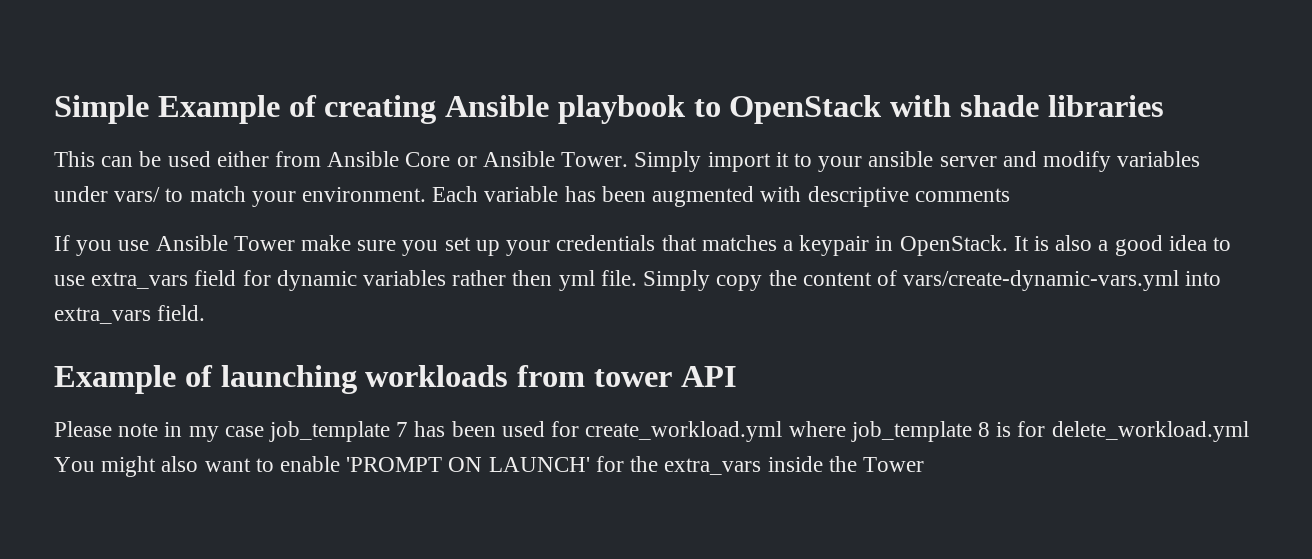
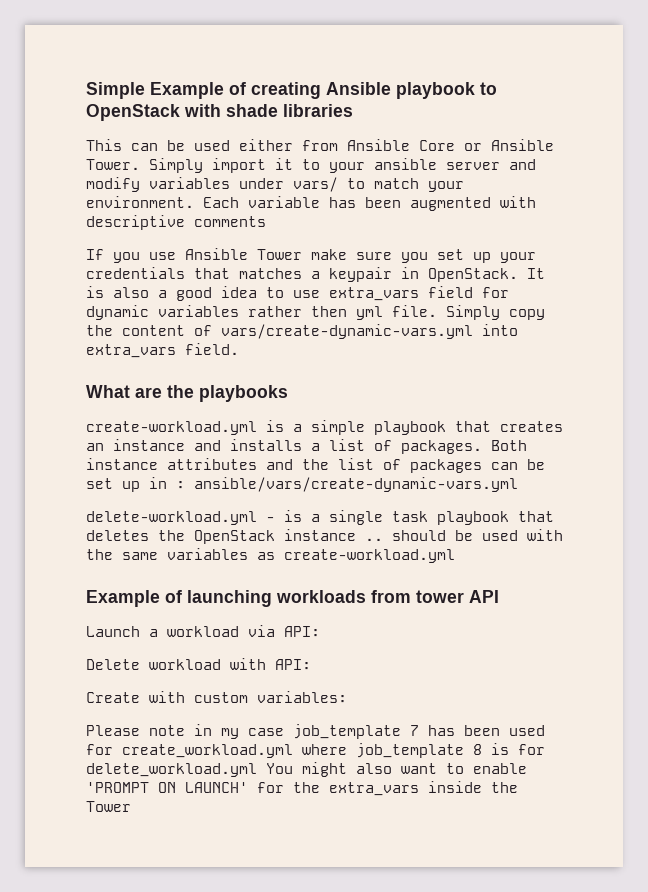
+ What are the playbooks
+ create-workload.yml is a simple playbook that creates an instance and installs a list of packages. Both instance attributes and the list of packages can be set up in : ansible/vars/create-dynamic-vars.yml
+ delete-workload.yml - is a single task playbook that deletes the OpenStack instance .. should be used with the same variables as create-workload.yml
+ Launch a workload via API:
+ Delete workload with API:
+ Create with custom variables:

————

» **Task instructions**
Both ends count here. Reproduce exactly the lines from the one containing "Launch a workload" through the end of the listing.

» **Answer space**
+ Launch a workload via API:
+ Delete workload with API:
+ Create with custom variables:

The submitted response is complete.